Voir et croire : quelle lumière !

 

L’homme de l’Evangile de ce jour était aveugle de naissance. Ses yeux ne voyaient pas les merveilles du monde dans lequel il vivait ; son esprit ignorait la merveille plus grande encore du Dieu fait homme en Jésus-Christ. Sa cécité était donc double et le miracle opéré n’en est que plus grand.
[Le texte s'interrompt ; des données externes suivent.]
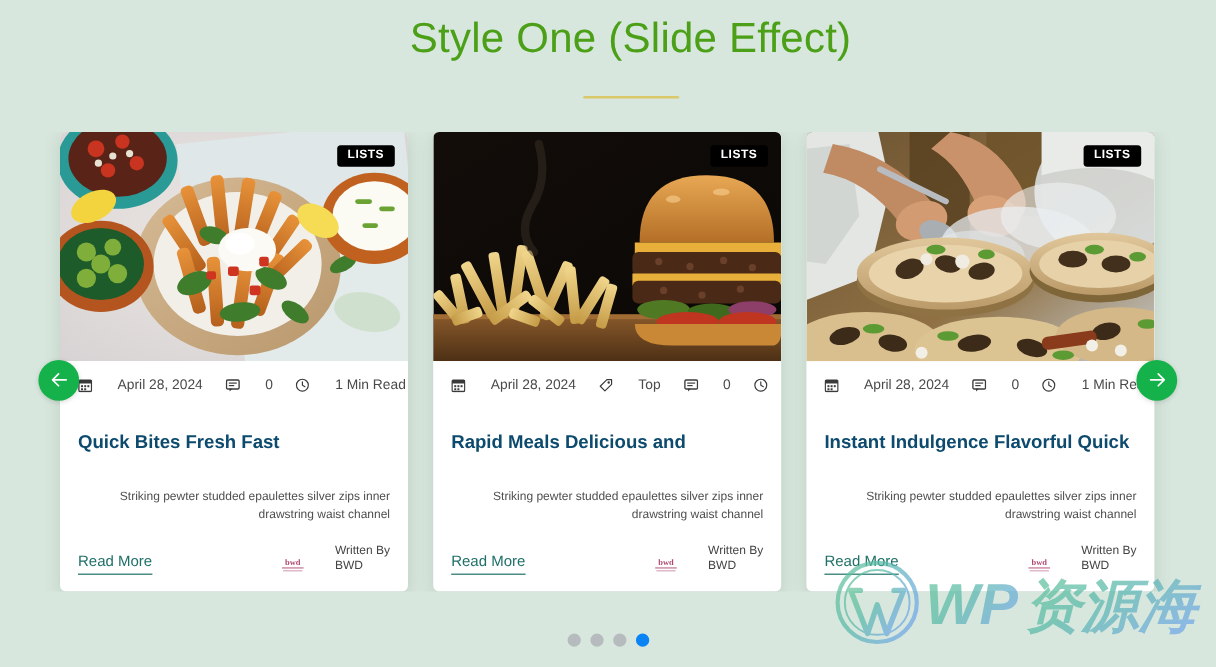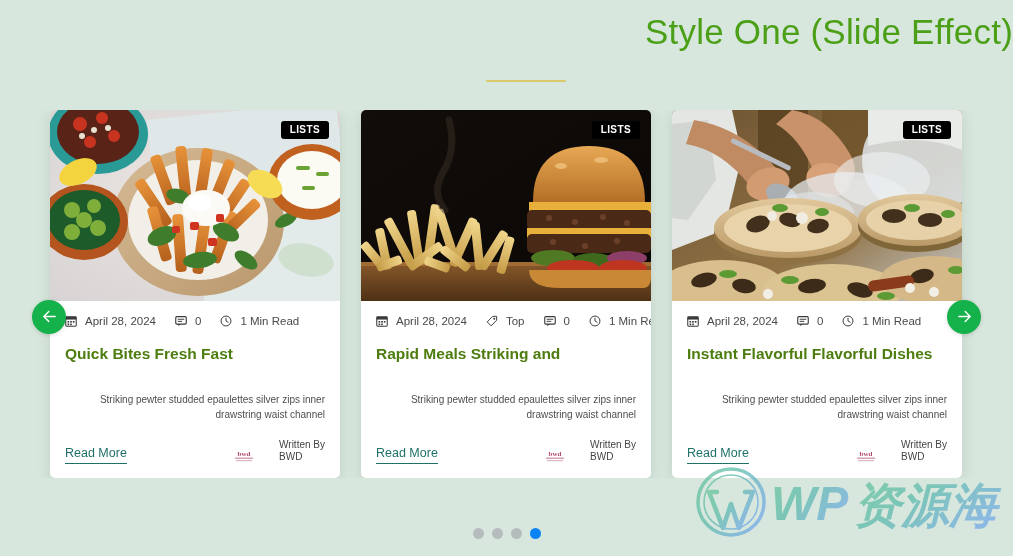"Style One (Slide Effect)" .page-header { text-align: right -> center }
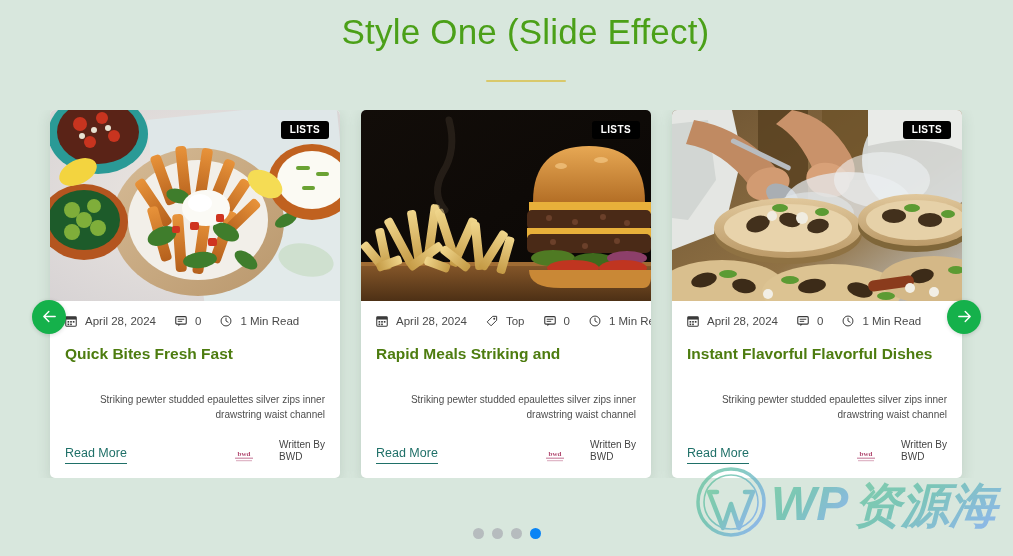"April 28, 2024" .meta-item { gap: 8px -> 21px }
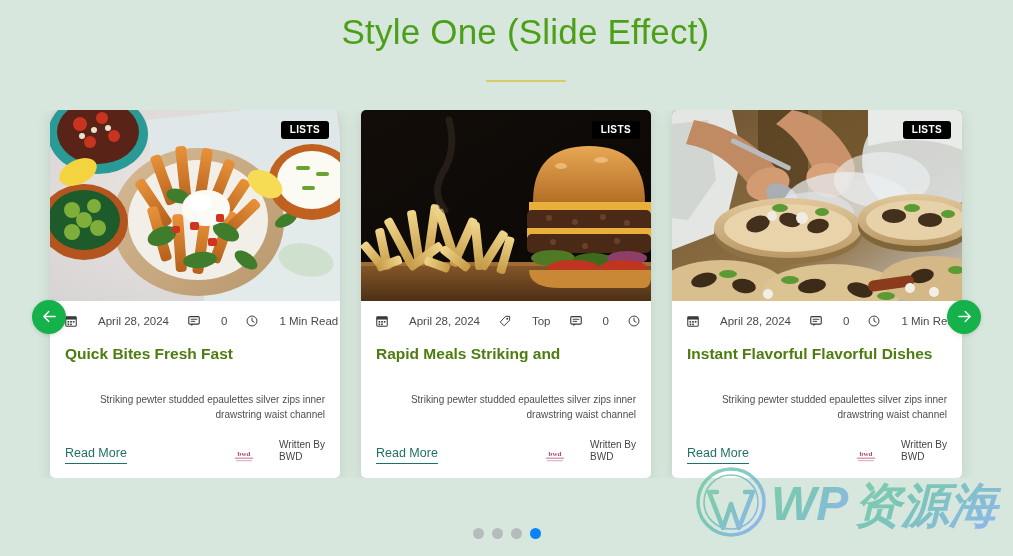"Quick Bites Fresh Fast" .card-title { color: #4d7c0f -> #0c4a6e; margin-top: 17px -> 32px }
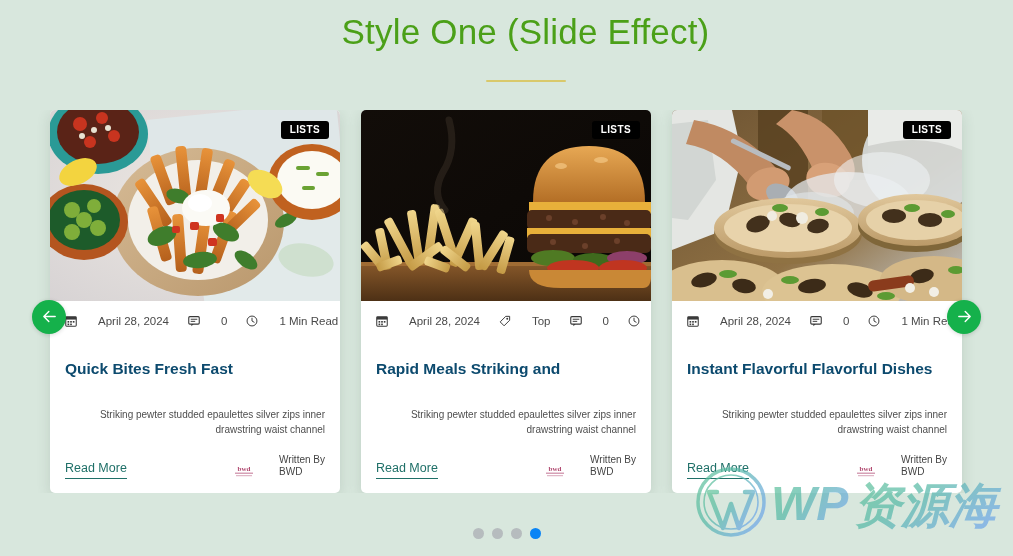"Rapid Meals Striking and" h2.card-title { text: Striking -> Delicious }
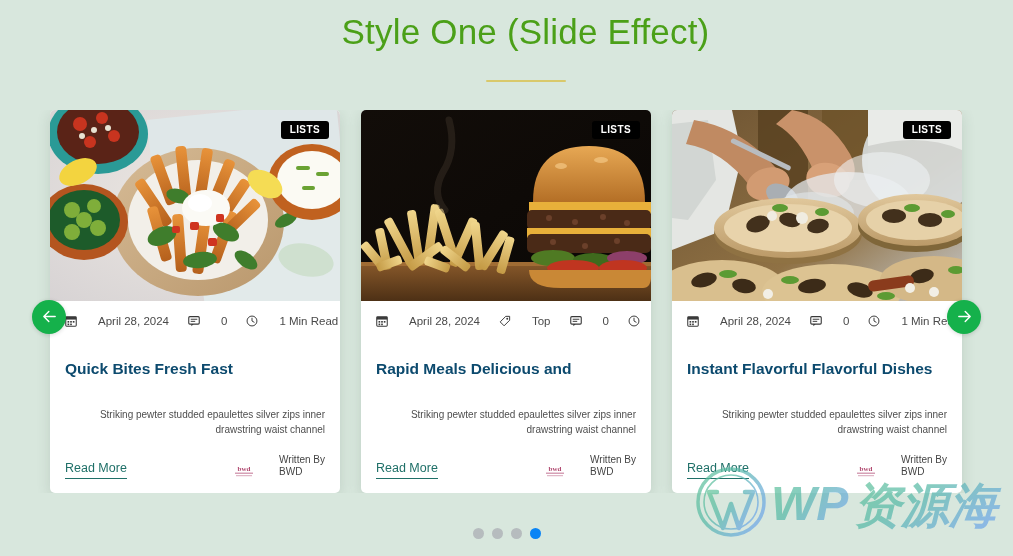"Instant Flavorful Flavorful Dishes" h2.card-title { text: Flavorful Flavorful Dishes -> Indulgence Flavorful Quick }
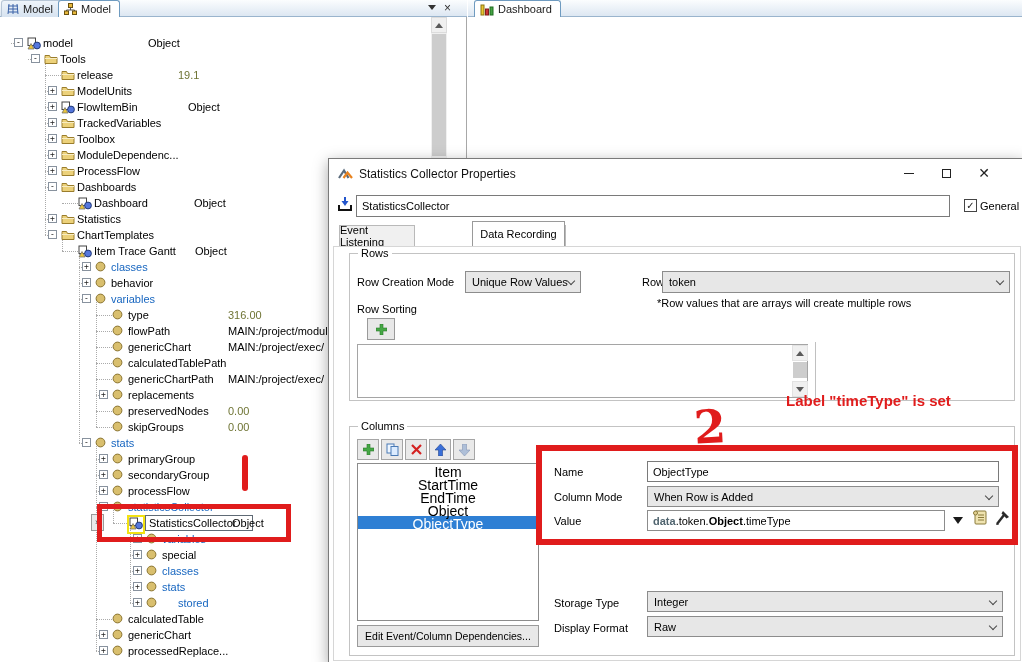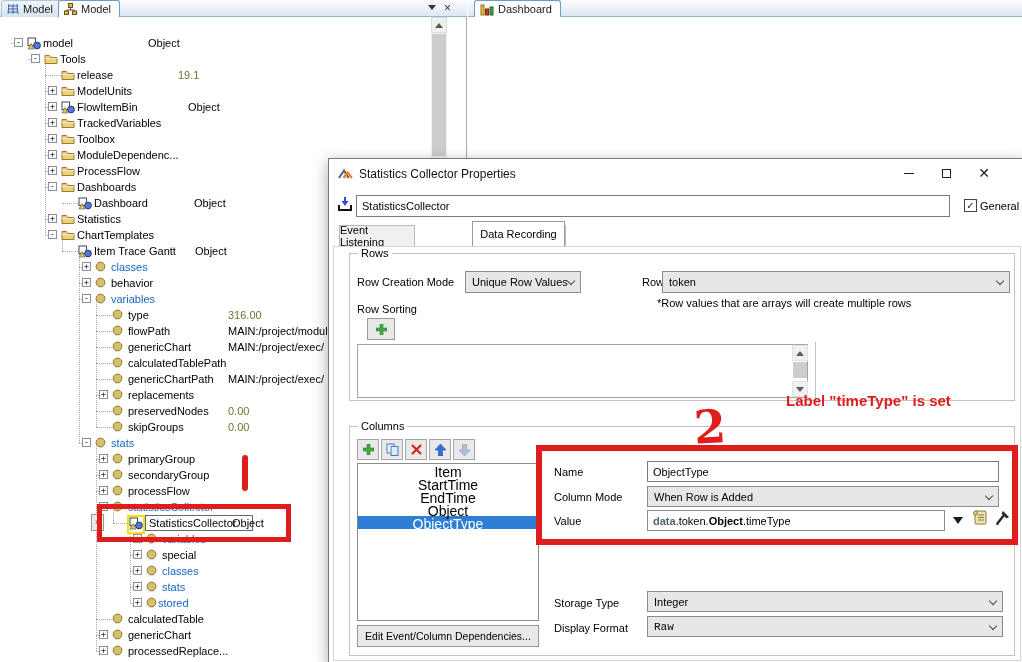"stored" span.tlabel { left: 158px -> 178px }
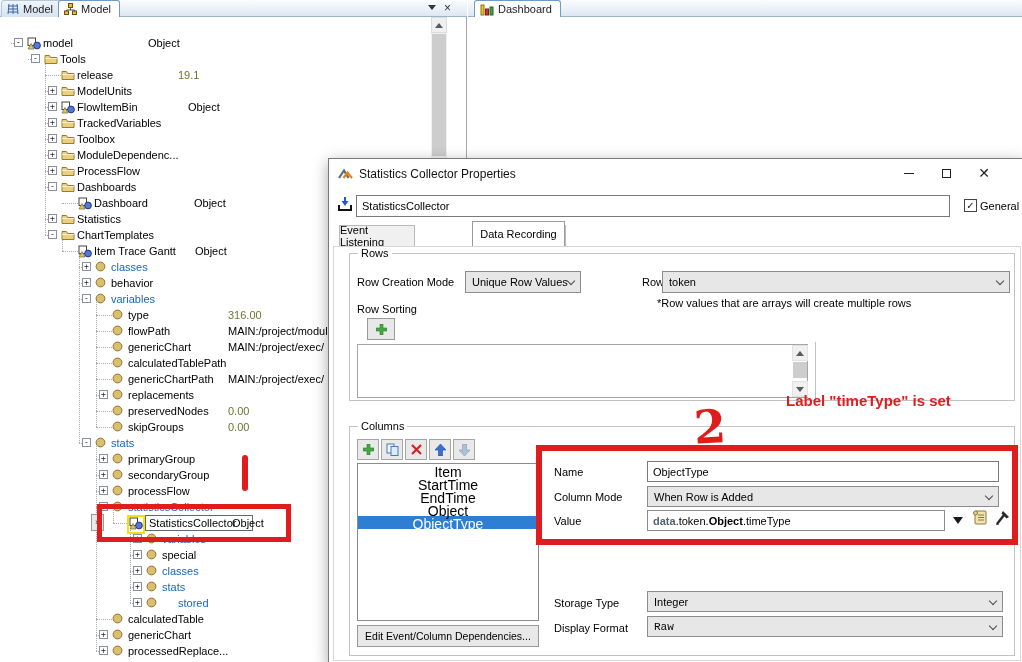"Raw" div.dd { font-family: Liberation Mono, monospace -> none }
On l’imagine, après s’être lavé à la piscine de Siloé, sautiller et bondir en s’écriant : « Je vois ; je vois ! ». On pense moins spontanément à la joie qui fut sienne au terme de cet échange avec son Bienfaiteur :

–       « Crois-tu au Fils de l’homme ?

–       Et qui est-il, Seigneur, pour je croie en lui ?

–       Tu le vois, et c’est lui qui te parle.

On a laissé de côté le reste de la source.